In the hall: structuring answers under time pressure
- Definitions first, displayed one per line — they are scanned for keywords.
- For reductions, write the recipe's four step names as headers, then fill them in: partial credit attaches to named steps even if the gadget wobbles.

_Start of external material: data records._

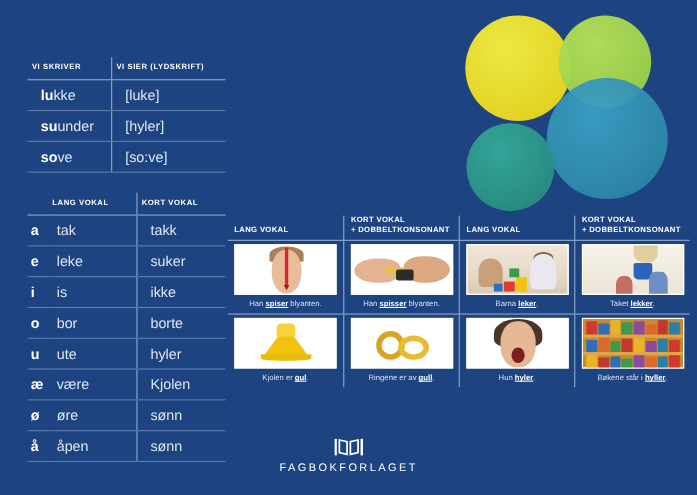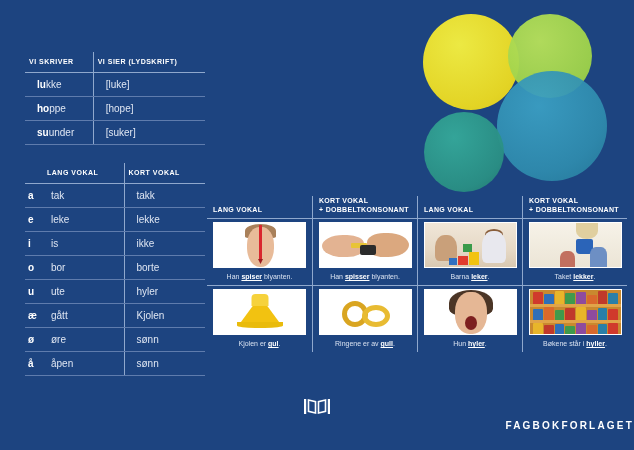--- a/index.html
+++ b/index.html
@@ -44,7 +44,7 @@
     border-bottom: 1px solid #8fa8cd;
   }
   table.vtable td {
-    font-size: 10px; color: #dfe6f2;
+    font-size: 13px; color: #dfe6f2;
     padding: 6px 4px 6px 4px;
     border-bottom: 1px solid #5f7cad;
     vertical-align: middle;

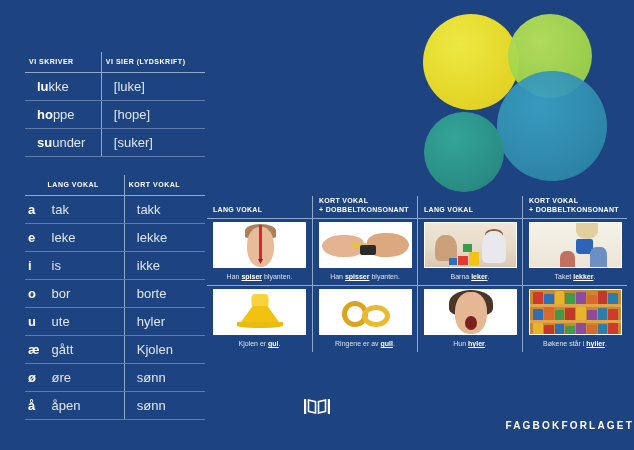--- a/index.html
+++ b/index.html
@@ -167,10 +167,6 @@
         <tr>
           <td class="c-word"><b>lu</b><span>kke</span></td>
           <td class="col-div c-word">[luke]</td>
-        </tr>
-        <tr>
-          <td class="c-word"><b>ho</b><span>ppe</span></td>
-          <td class="col-div c-word">[hope]</td>
         </tr>
         <tr>
           <td class="c-word"><b>su</b><span>under</span></td>

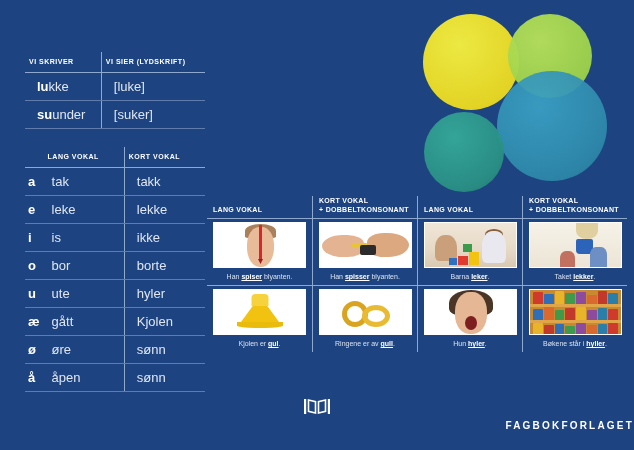--- a/index.html
+++ b/index.html
@@ -170,7 +170,7 @@
         </tr>
         <tr>
           <td class="c-word"><b>su</b><span>under</span></td>
-          <td class="col-div c-word">[suker]</td>
+          <td class="col-div c-word">[hyler]</td>
         </tr>
       </tbody>
     </table>

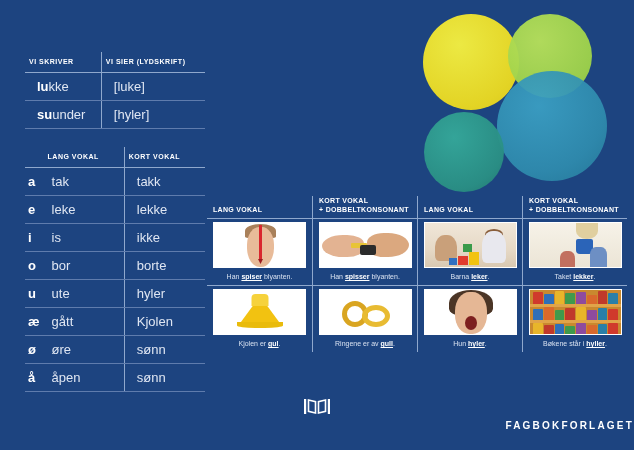--- a/index.html
+++ b/index.html
@@ -171,6 +171,10 @@
         <tr>
           <td class="c-word"><b>su</b><span>under</span></td>
           <td class="col-div c-word">[hyler]</td>
+        </tr>
+        <tr>
+          <td class="c-word"><b>so</b><span>ve</span></td>
+          <td class="col-div c-word">[so:ve]</td>
         </tr>
       </tbody>
     </table>

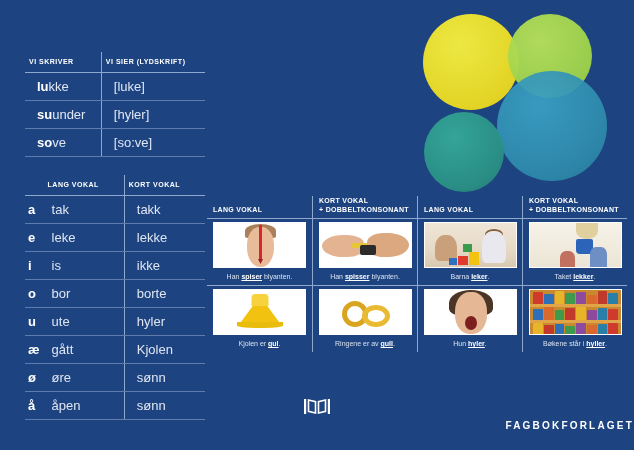--- a/index.html
+++ b/index.html
@@ -198,7 +198,7 @@
         <tr>
           <td class="c-vowel">e</td>
           <td class="c-lang">leke</td>
-          <td class="col-div c-word">lekke</td>
+          <td class="col-div c-word">suker</td>
         </tr>
         <tr>
           <td class="c-vowel">i</td>

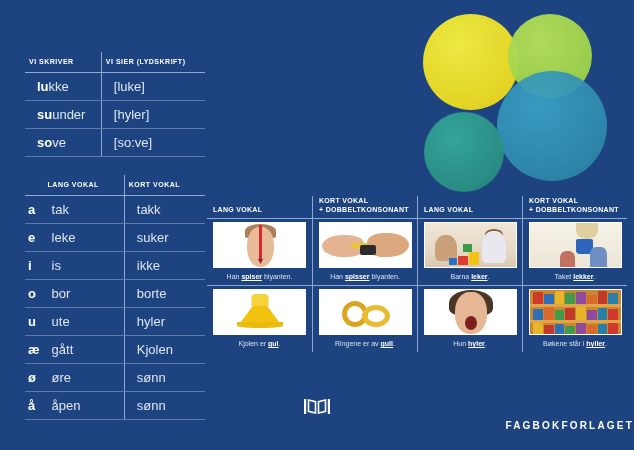--- a/index.html
+++ b/index.html
@@ -217,7 +217,7 @@
         </tr>
         <tr>
           <td class="c-vowel">æ</td>
-          <td class="c-lang">gått</td>
+          <td class="c-lang">være</td>
           <td class="col-div c-word">Kjolen</td>
         </tr>
         <tr>

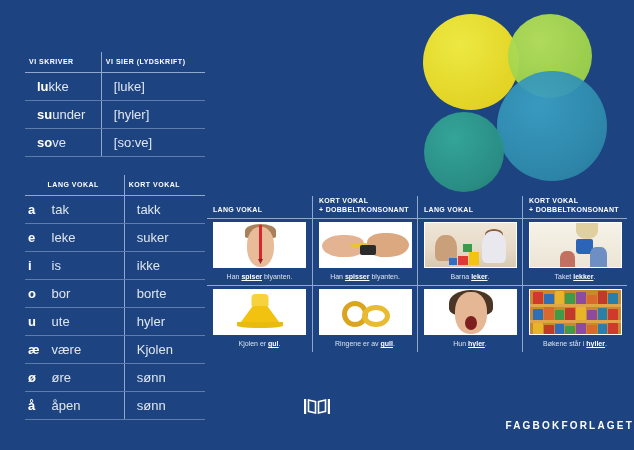--- a/index.html
+++ b/index.html
@@ -136,9 +136,8 @@
   .footer { position: absolute; left: 0; right: 0; top: 398px; text-align: center; }
   .logo-icon { display: block; margin: 0 auto 5px auto; width: 26px; height: 17px; }
   .logo-text {
-    font-size: 10px; font-weight: bold; color: #ffffff;
+    font-size: 10px; font-weight: normal; color: #ffffff;
     letter-spacing: 2.2px;
-    text-align: right;
   }
 </style>
 </head>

- For "short notes", prefer the topics this course tabulated (complexity classes, approximation spectrum, barriers, weak vs strong NPC) — structured answers read as mastery.
- Two unbreakable rules: never leave the membership-in-NP sentence unwritten, and never reduce in the wrong direction. Those alone are worth several marks per paper.